____ Supplied entries
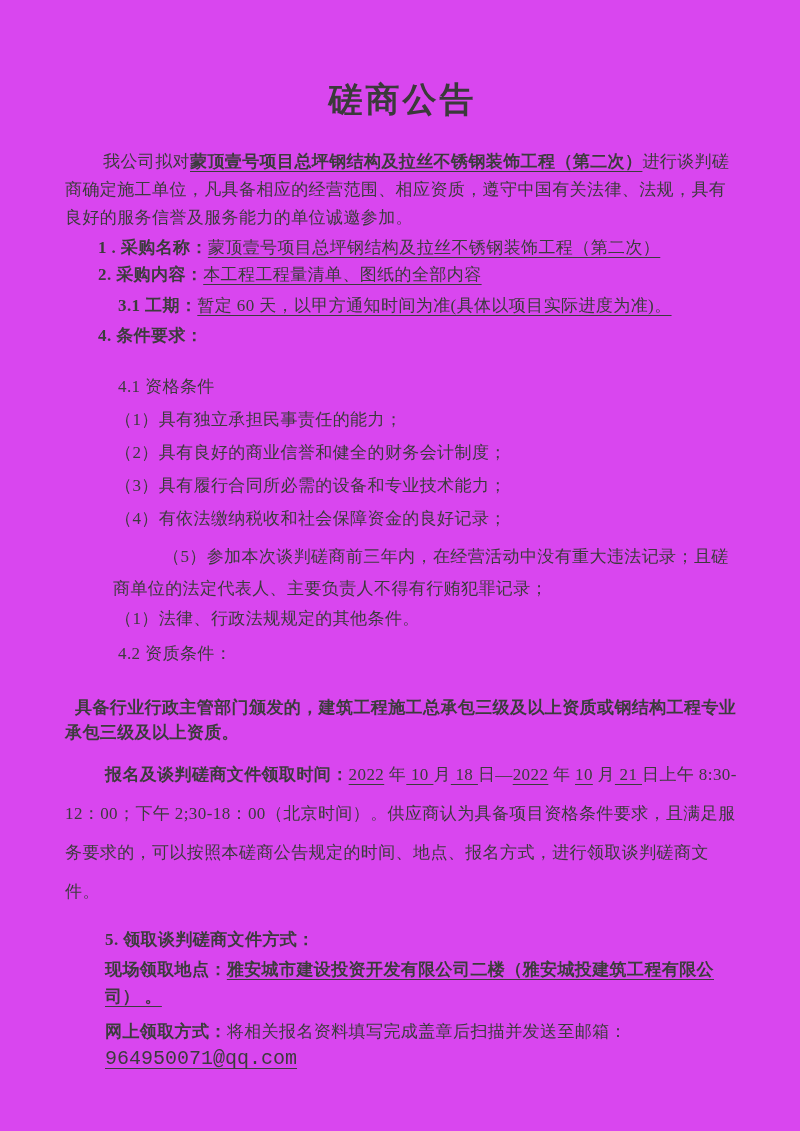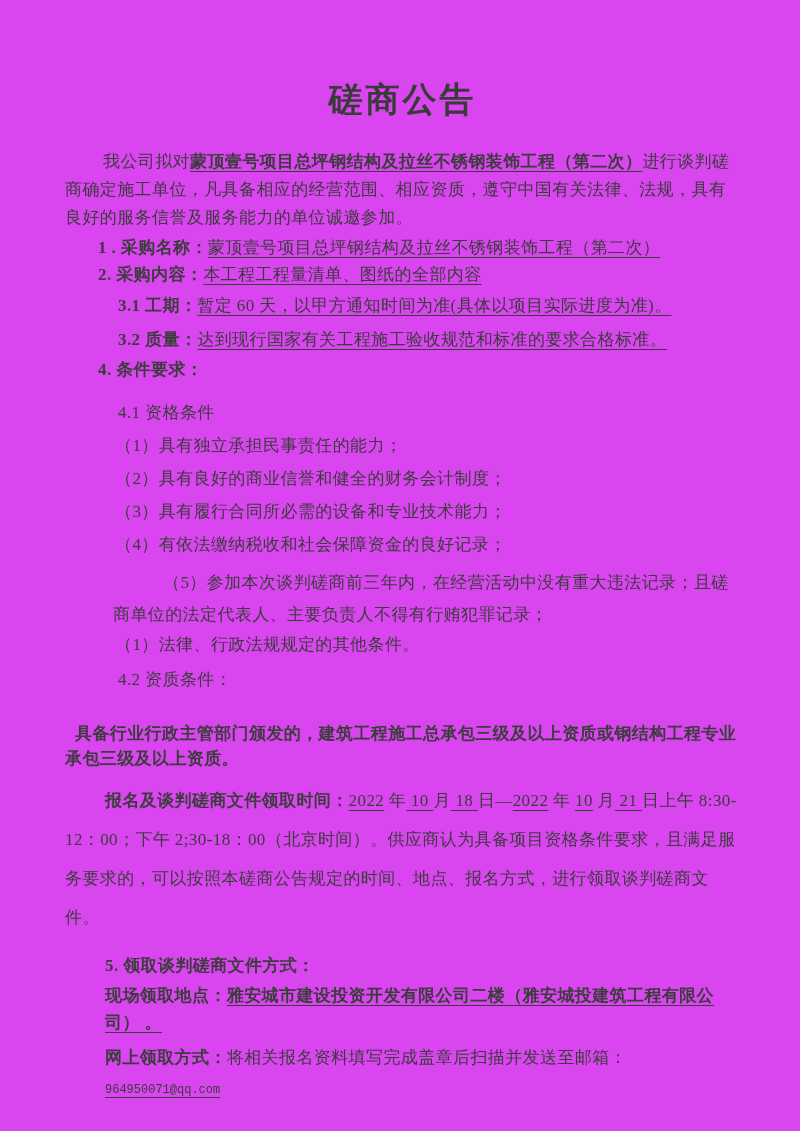--- a/index.html
+++ b/index.html
@@ -67,7 +67,6 @@
 
   <p class="li ind2 s31"><span class="b">3.1 工期：</span><span class="u">暂定 60 天，以甲方通知时间为准(具体以项目实际进度为准)。</span></p>
 
-  <p class="li ind2 s32"><span class="b">3.2 质量：</span><span class="u">达到现行国家有关工程施工验收规范和标准的要求合格标准。</span></p>
 
   <p class="li ind1 h4">4. 条件要求：</p>
 

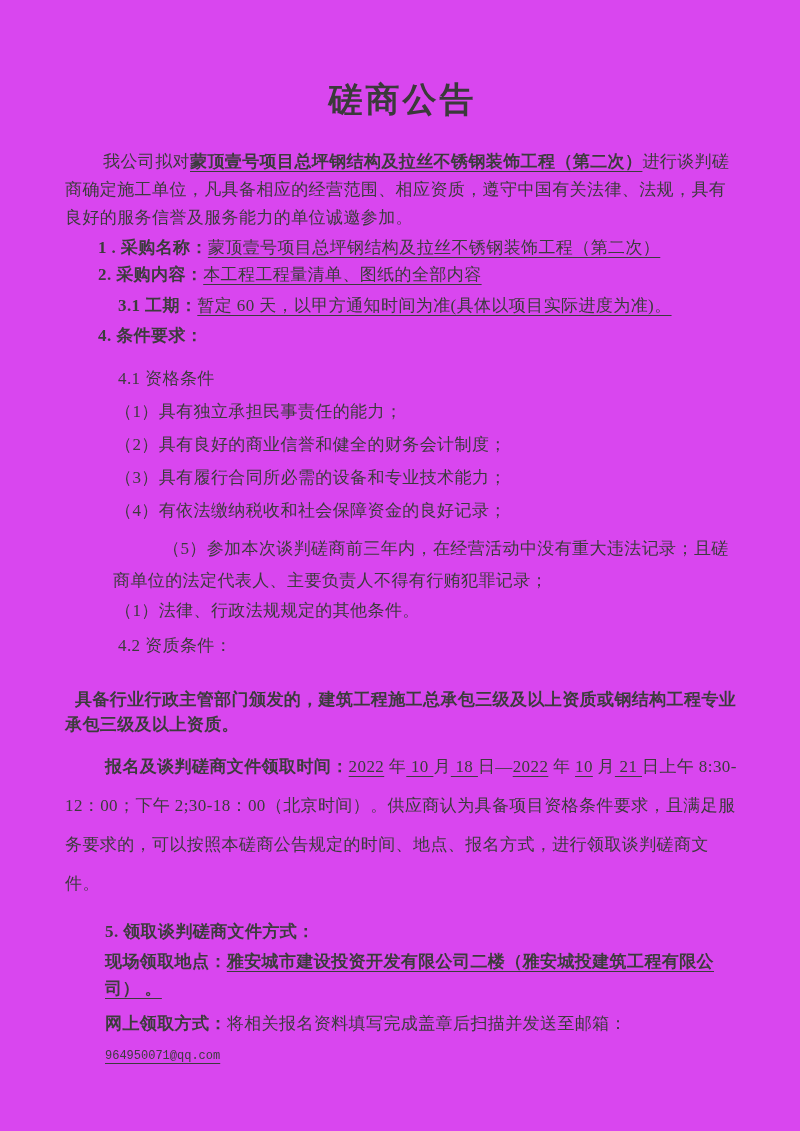--- a/index.html
+++ b/index.html
@@ -38,7 +38,7 @@
   .s31{margin-top:4px;}
   .s32{margin-top:7px;}
   .h4{margin-top:3px;font-weight:700;}
-  .s41{margin-top:16px;}
+  .s41{margin-top:24px;}
   .cond{line-height:27px;text-indent:50px;margin-top:6px;}
   .cond5{line-height:32px;margin-top:9px;margin-left:48px;}
   .cond6{margin-top:0;}

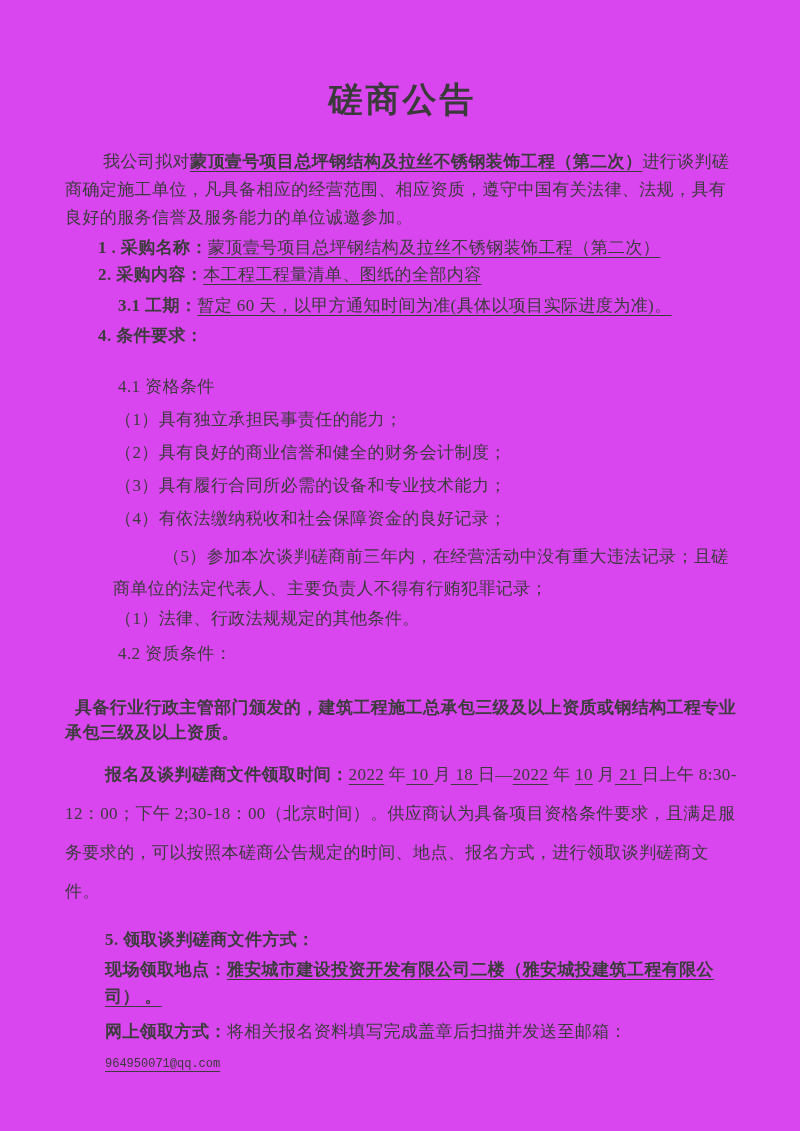--- a/index.html
+++ b/index.html
@@ -49,7 +49,7 @@
   .s5h{margin-top:15px;font-weight:700;}
   .site{margin-top:3px;}
   .online{margin-top:8px;}
-  .email{font-family:"Liberation Mono","DejaVu Sans Mono",monospace;font-size:12px;letter-spacing:0;}
+  .email{font-family:"Liberation Mono","DejaVu Sans Mono",monospace;font-size:20px;letter-spacing:0;}
 </style>
 </head>
 <body>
________
Exercise directions:
Restate the records above in full, word for word. Keep pictures out.

Answer box:
--- a/index.html
+++ b/index.html
@@ -67,7 +67,6 @@
 
   <p class="li ind2 s31"><span class="b">3.1 工期：</span><span class="u">暂定 60 天，以甲方通知时间为准(具体以项目实际进度为准)。</span></p>
 
-  <p class="li ind2 s32"><span class="b">3.2 质量：</span><span class="u">达到现行国家有关工程施工验收规范和标准的要求合格标准。</span></p>
 
   <p class="li ind1 h4">4. 条件要求：</p>
 

--- a/index.html
+++ b/index.html
@@ -38,7 +38,7 @@
   .s31{margin-top:4px;}
   .s32{margin-top:7px;}
   .h4{margin-top:3px;font-weight:700;}
-  .s41{margin-top:16px;}
+  .s41{margin-top:24px;}
   .cond{line-height:27px;text-indent:50px;margin-top:6px;}
   .cond5{line-height:32px;margin-top:9px;margin-left:48px;}
   .cond6{margin-top:0;}

--- a/index.html
+++ b/index.html
@@ -49,7 +49,7 @@
   .s5h{margin-top:15px;font-weight:700;}
   .site{margin-top:3px;}
   .online{margin-top:8px;}
-  .email{font-family:"Liberation Mono","DejaVu Sans Mono",monospace;font-size:12px;letter-spacing:0;}
+  .email{font-family:"Liberation Mono","DejaVu Sans Mono",monospace;font-size:20px;letter-spacing:0;}
 </style>
 </head>
 <body>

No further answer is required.